### Supplied records
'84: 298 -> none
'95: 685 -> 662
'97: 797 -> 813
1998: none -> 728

* * *

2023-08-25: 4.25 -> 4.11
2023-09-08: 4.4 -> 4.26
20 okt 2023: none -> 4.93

### What you will do
If a line in the data above contains "none", return that line.

### Completed exercise
'84: 298 -> none
1998: none -> 728
20 okt 2023: none -> 4.93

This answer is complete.